« L’essor de la filière bio ne peut être envisagé sans la conversion de grandes exploitations agricoles spécialisées en grandes cultures, explique Benoît Coiffier, conseiller technique grandes cultures pour Bio en Normandie. Et une fois converties, celles-ci restent des exploitations en grandes cultures ». Mais elles sont alors dirigées par des agriculteurs qui ont, entre-temps, complètement modifié leurs pratiques agricoles. Sur chaque parcelle, les pommes de terre bio (mais aussi les betteraves sucrières) seront cultivées tous les 8-10 ans. La plantation sera précédée par une culture de légumes ou de blé et elle précédera une nouvelle production de céréales. Dans tous les cas de figure, la culture de luzerne fera partie de la rotation.

Pour planter des pommes de terre, le principal poste de charge est l’achat de plans (environ 2 500 € par hectare). Mais les agriculteurs bio bénéficient de la recherche variétale. De nouvelles variétés particulièrement résistantes au mildiou sont éligibles au bio.

Le facteur limitant de la production de pommes de terre bio est dorénavant la quantité d’eau disponible dans le sol. Le système d’irrigation employé pour produire les pommes de terre conventionnelles sera tout à fait adapté pour les parcelles converties en bio.

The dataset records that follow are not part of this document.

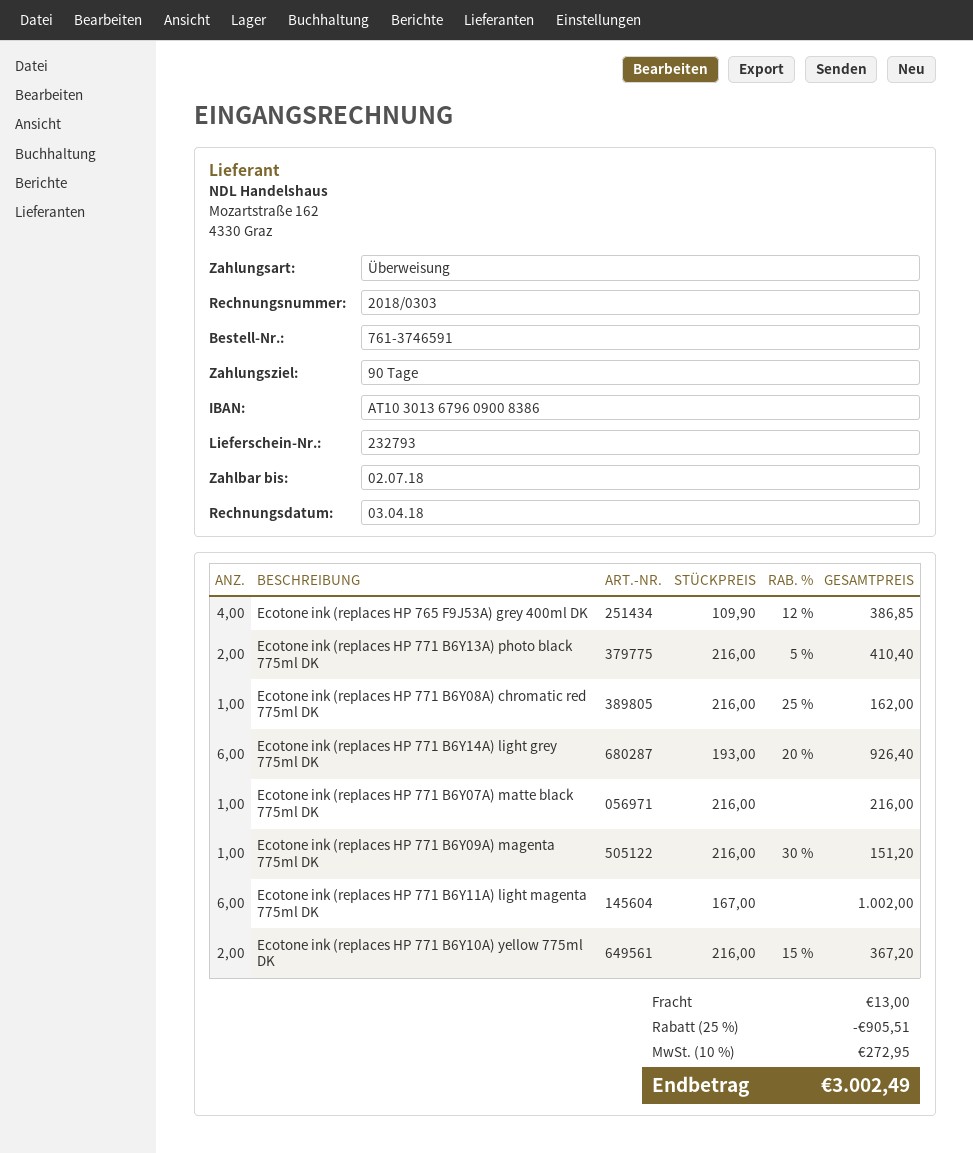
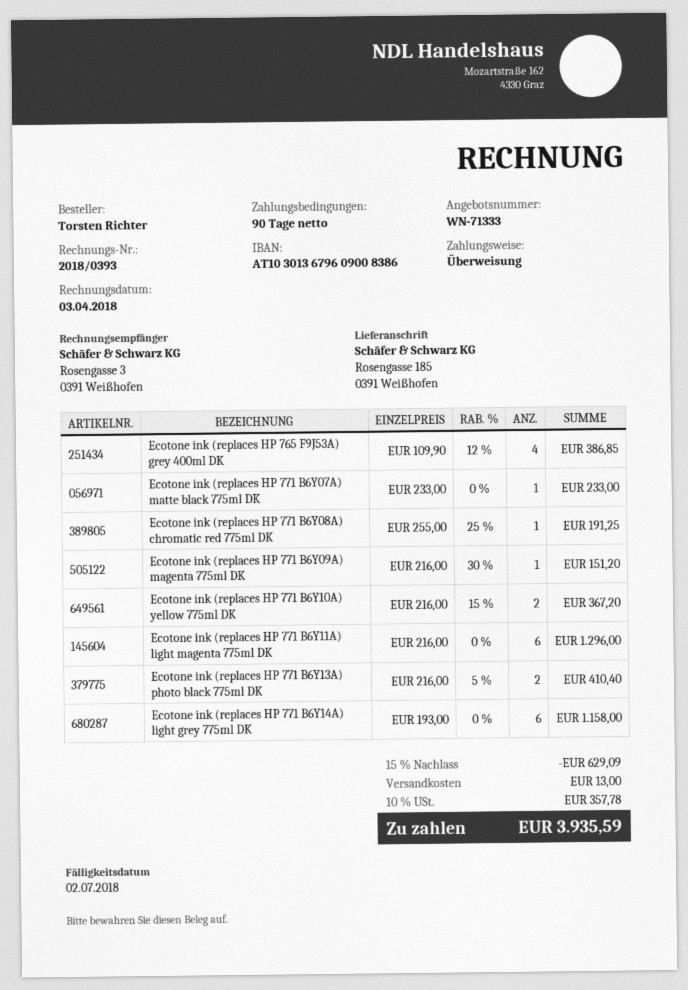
invoice number: 2018/0303 -> 2018/0393
Ecotone ink (replaces HP 771 B6Y08A) chromatic red 775ml DK: 1 x 216.00 - 25% = 162.00 -> 1 x 255.00 - 25% = 191.25
Ecotone ink (replaces HP 771 B6Y14A) light grey 775ml DK: 6 x 193.00 - 20% = 926.40 -> 6 x 193.00 = 1158.00
Ecotone ink (replaces HP 771 B6Y07A) matte black 775ml DK: 1 x 216.00 = 216.00 -> 1 x 233.00 = 233.00
Ecotone ink (replaces HP 771 B6Y11A) light magenta 775ml DK: 6 x 167.00 = 1002.00 -> 6 x 216.00 = 1296.00
discount: 25% = 905.51 -> 15% = 629.09
tax: 10% = 272.95 -> 10% = 357.78
total: 3002.49 -> 3935.59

Pour fumer la parcelle, le planteur de pommes de terre épandra de la fiente de volailles dont il veillera qu’elle ne soit pas issue d’élevages industriels. Implantée peu de temps après une culture de luzerne, la pomme de terre bénéficiera de l’azote stocké dans le sol.

Les moyens de lutte en cultures bio reposent principalement sur le préventif, mais les plantes bio sont dans l’ensemble plus résistantes aux maladies que celles cultivées en conventionnel.

Pour lutter contre mildiou, le nouveau planteur converti peut toujours épandre de la bouillie bordelaise dans une certaine limite. Un produit à base de Spinosad est aussi disponible sur le marché pour lutter contre les invasions de doryphores.

Réorganisation des relations commerciales

En 2019, un peu moins de 300 ha de pommes de terre bio étaient cultivés en Normandie. Il n’y pas en soi un marché de la pomme de terre biologique. « Les prix se négocient selon les débouchés de commercialisation (1,50 € à 3 € le kilogramme) mais ils sont en général deux fois plus élevés qu’en conventionnel. Alors que les rendements peuvent atteindre plus de 45 t/ha sur certaines parcelles irriguées et 30 à 35 t/ha sur des parcelles non irriguées », rapporte Benoît Coiffier.

Les pommes de terre biologiques sont aussi bien vendues à des collectivités territoriales qu’à des grossistes pour approvisionner la grande distribution ou les réseaux de magasins bio.

La restauration collective, et scolaire en particulier, est un débouché en plein essor en raison de la loi EGalim. Dans les écoles, un de ses objectifs est d’atteindre un taux d’approvisionnement de 20% de produits issus de l’agriculture biologique. Un tel développement imposé par la loi chamboulera immanquablement le paysage de l’agriculture biologique.

« Dans les exploitations bio, les capacités de stockage de pommes de terre dépendent des débouchés commerciaux », affirme Benoît Coiffier. Aussi, elles seront parfois supérieures à ce qu’elles étaient lorsque les planteurs étaient en conventionnel.

En effet, les relations commerciales des agriculteurs nouvellement convertis au bio sont totalement chamboulées. Auparavant, lorsqu’ils étaient en conventionnel, les planteurs avaient parfois l’habitude de livrer aux collecteurs les tubercules à la récolte. Dorénavant, il leur revient de trouver eux-mêmes des débouchés rémunérateurs pour leurs productions.